The speech made by Peter Bottomley, the Father of the House, on 10 May 2022.
May I say to the parliamentary leader of the SNP, the right hon. Member for Ross, Skye and Lochaber (Ian Blackford), that it is a delight to follow him? Sometimes it is more of a delight to precede him. Today, I might just remind him that the electorate do not always vote in the same numbers, in the same way. Between 2010 and 2015, the SNP vote went up. It went up after it lost the referendum. By 2017, its vote had gone down by about 26%. It is worth while looking through his notes, some of which he gave us this afternoon, to check how the figures change; they may change again.
Peter Grant (Glenrothes) (SNP)
Will the Father of the House give way?
Sir Peter Bottomley
I will not at the moment. So far, I have only spoken about the speech of the right hon. Member for Ross, Skye and Lochaber; I have not started giving mine.
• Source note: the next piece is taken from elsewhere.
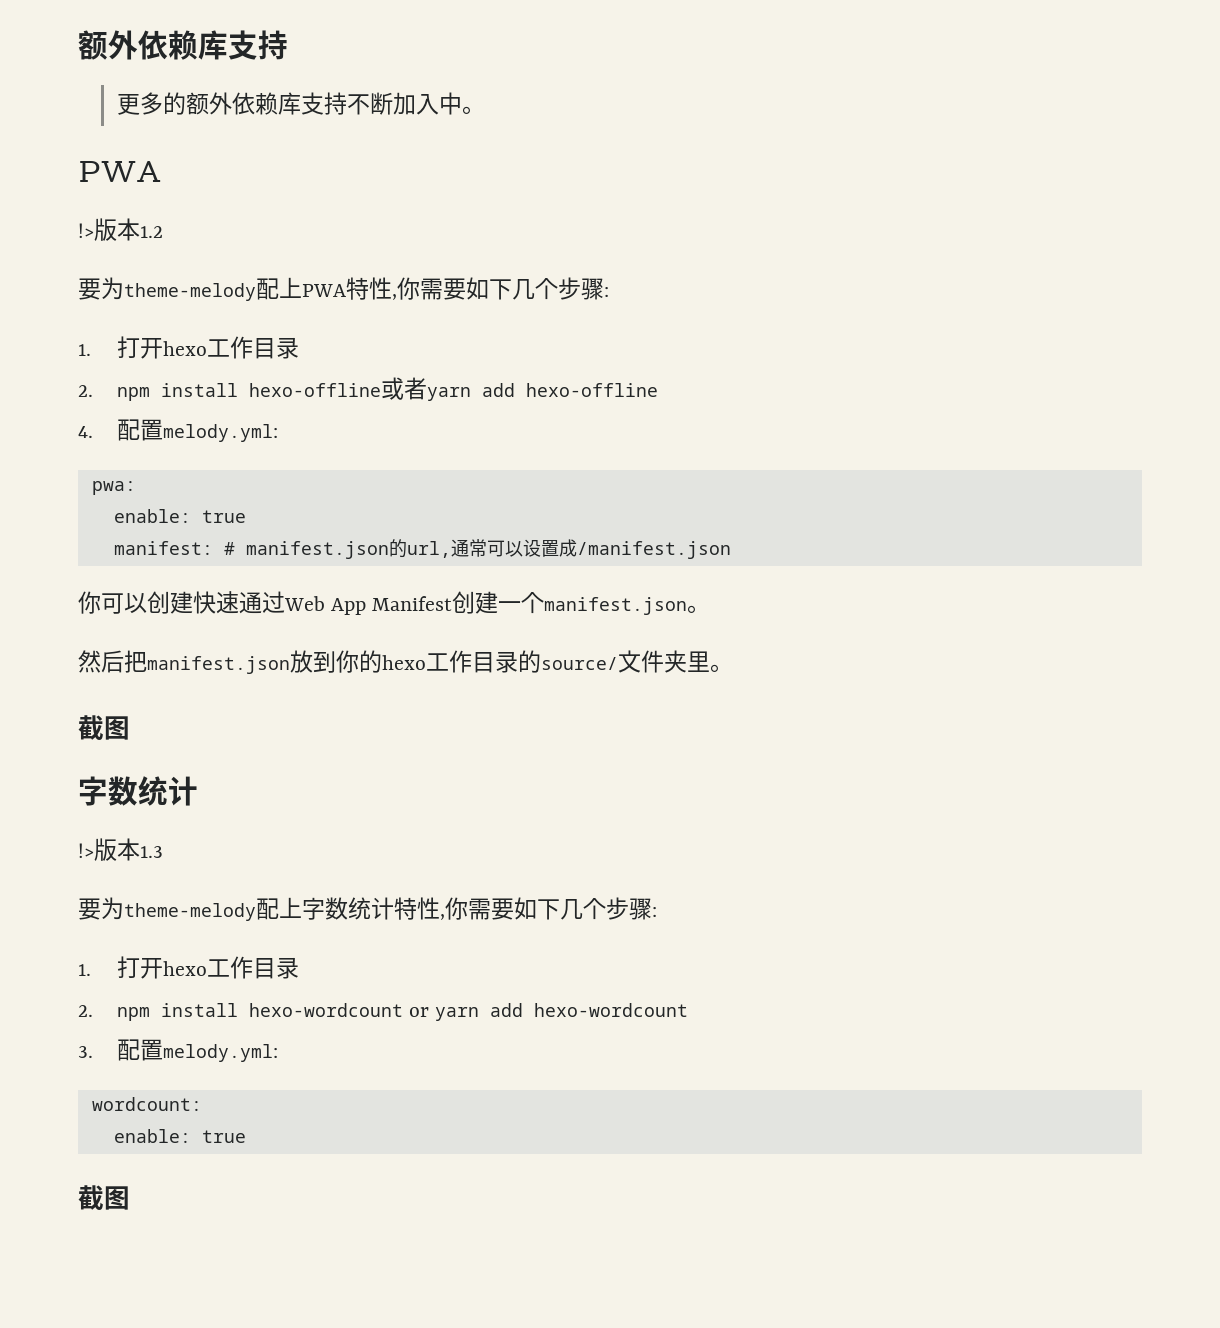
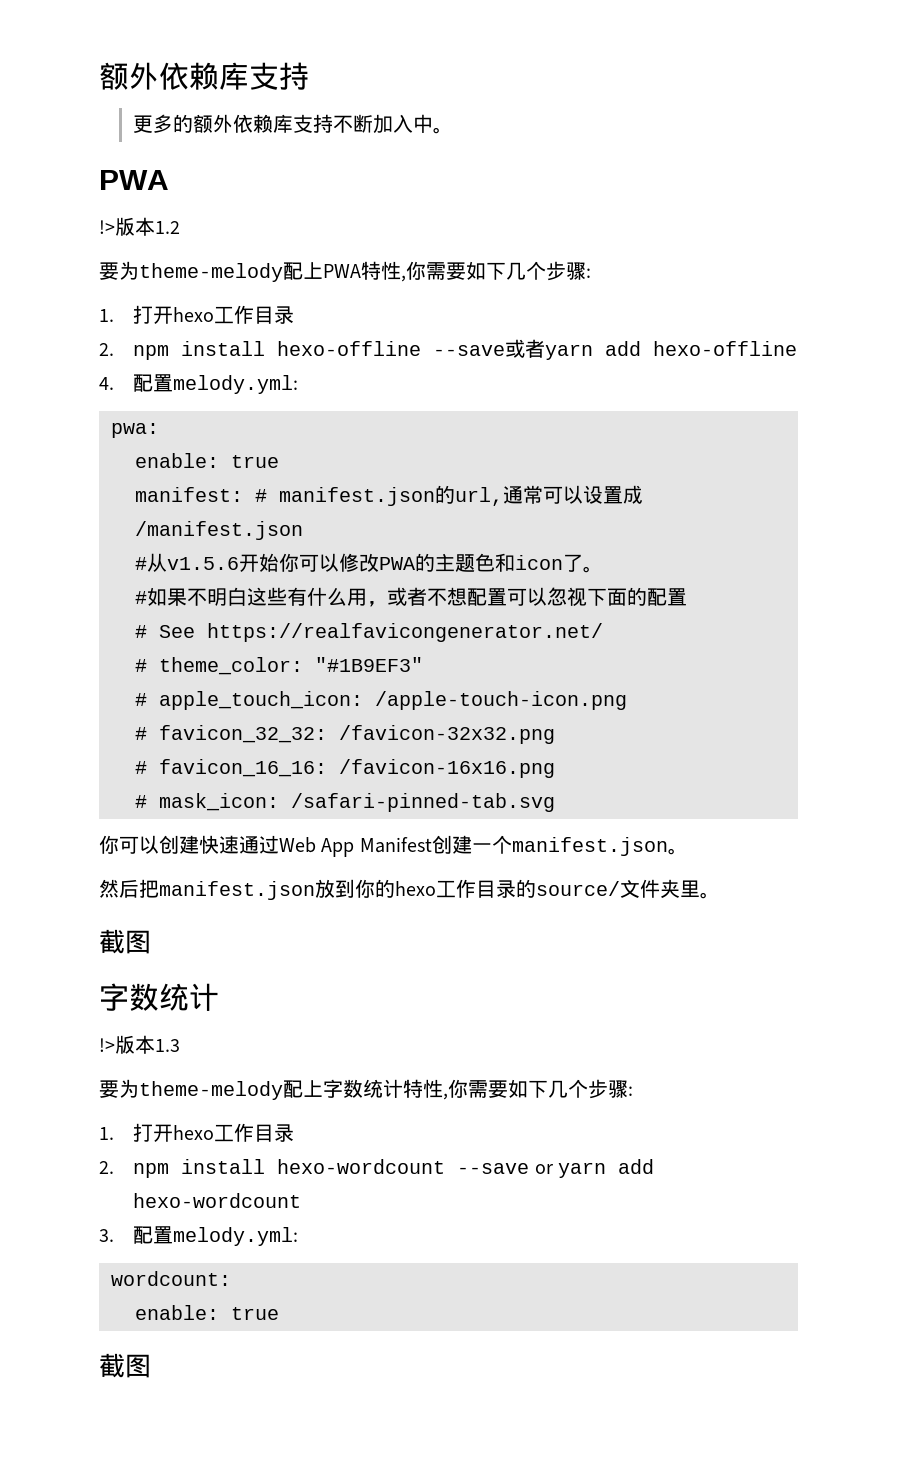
(381, 390) none -> [433,345,506,356] --save
(731, 550) none -> [135,553,603,573] [135,587,687,607] [135,623,603,642] [135,657,423,675] [135,691,627,710] [135,725,555,744] [135,759,555,778] [135,793,555,812] // #从v1.5.6开始你可以修改PWA的主题色和icon了。 // #如果不明白这些有什么用，或者不想配置可以忽视下面的配置 // # See https://realfavicongenerator.net/ // # theme_color: "#1B9EF3" // # apple_touch_icon: /apple-touch-icon.png // # favicon_32_32: /favicon-32x32.png // # favicon_16_16: /favicon-16x16.png // # mask_icon: /safari-pinned-tab.svg
(403, 1010) none -> [457,1163,530,1174] --save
Nothing I will say need detain the Prime Minister or the Leader of the Opposition if they want to go off—I know that they have had hard days—but what I want to say is that I am concerned about people’s home lives.
Two small changes for owners of park homes would make a great deal of difference. In 2010, the then Housing Minister said that there would be park home reform; we have not had it. We should ensure that pitch fee increases are in line with the consumer prices index, rather than the retail prices index. That change could be incorporated in the next Finance Bill, and I hope that will happen.
The second change is on the question of commissions. Why should park home residents have to lose a significant part of their home’s value when they sell it? Those two things can be changed quite simply, the second probably through a handout Bill. There are plenty of MPs who could take that forward if their number came up in the ballot— my number has not come up in the ballot in 46 years —but the Government can make the RPI/CPI change quite easily.
From the notes to the Queen’s Speech—I thank the Government for giving us copious notes on the proposals—we learn that the numbers of social tenants, private tenants and leaseholders are each about 4 million to 4.6 million.
The fastest-growing type of home occupation is leasehold. We will not get decent information from the last census, because the only choices that people could put down were whether they owned their home or were a tenant. When I asked what a leaseholder should say, I was not given a clear answer. People think they own their home and might say, “I own it”, but they are wrong. If they put down “tenant”, they might think, “I’m not, actually. I’m a leaseholder.” Why could the people who compiled that census question not wake up to the fact that we are talking about 4.6 million households? Actually, it is probably 6 million, to be complete, but let us take it as 4.6 million. Why did the Office for National Statistics and what is now the Department for Levelling Up, Housing and Communities agree a question that does not allow accurate answers and totals to be given?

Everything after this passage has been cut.